Aquí era incluso fácil tratar a los pacientes. Los que sufrían heridas serias ya habían sido atendidos y enviados a otros hospitales. Los que llegaban ahora eran leves o estaban ilesos. En la mayoría de los casos, todo lo que Tamara tuvo que hacer fue un rápido chequeo físico (los ojos, el pulso, la presión Sanguínea, el interior de la boca), una breve encuesta sobre los síntomas y extraer unos pocos centímetros cúbicos de sangre para que los analizaran en algún laboratorio. Luego, la mayoría iba directamente a los autobuses o a los trenes, pues aquellos que podían viajar eran catalogados de inmediato como refugiados.

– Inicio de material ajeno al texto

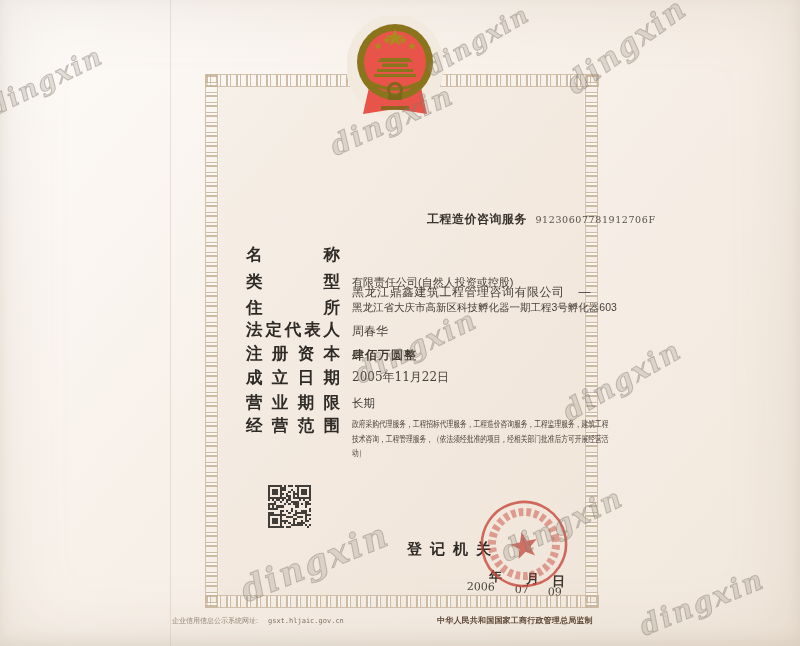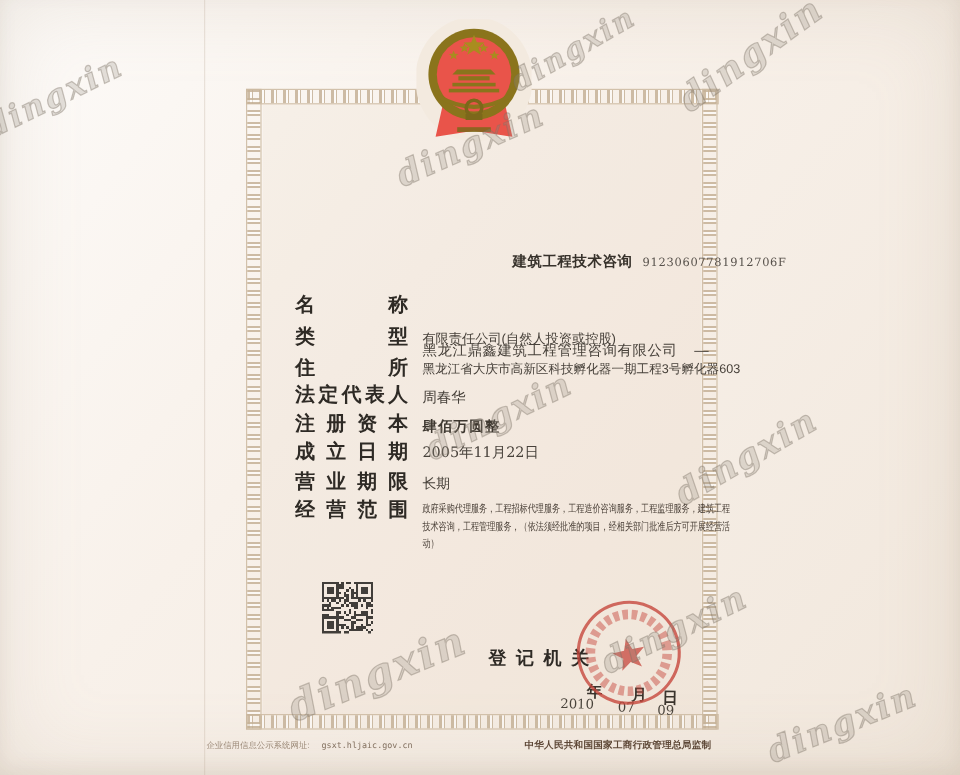--- a/index.html
+++ b/index.html
@@ -93,7 +93,7 @@
 
 
   <div class="credit-line">
-    <span class="credit-label">建筑工程技术咨询</span>
+    <span class="credit-label">工程造价咨询服务</span>
     <span class="credit-code">91230607781912706F</span>
   </div>
 

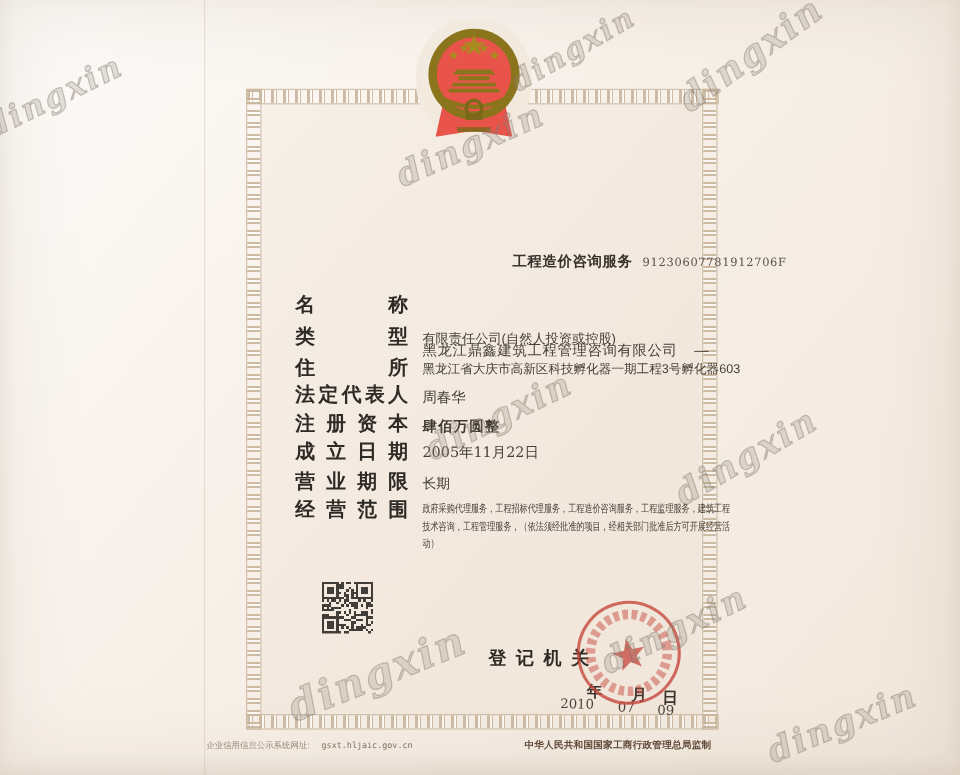--- a/index.html
+++ b/index.html
@@ -423,7 +423,7 @@
     <span class="d-lab" style="left:29px;top:2px">年</span>
     <span class="d-lab" style="left:66px;top:4px">月</span>
     <span class="d-lab" style="left:92px;top:6px">日</span>
-    <span class="d-num" style="left:7px;top:15px">2010</span>
+    <span class="d-num" style="left:7px;top:15px">2006</span>
     <span class="d-num" style="left:55px;top:17px">07</span>
     <span class="d-num" style="left:88px;top:19px">09</span>
   </div>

—Madre —dijo una voz en la cola de al lado, y cuando ella alzó la vista del paciente que atendía, vio a un muchachito.

Su cara estaba sucia y llevaba una camisa del Ejército que le quedaba grande; tardó un momento en darse cuenta de que era su hijo.

—¡Boris! ¿Estás bien?

—Creo que sí. Ahora también están retirando a los komsomols.

—¡Ya era hora de que lo hicieran! ¿Pero a dónde os llevan?

—¡Oh, a un campamento de verano, madre! ¡A buen sitio! Tal vez a Artek, en el Mar Negro… Y, oh, madre —dijo alegremente—, ¡no nos va a costar ni un kopeck!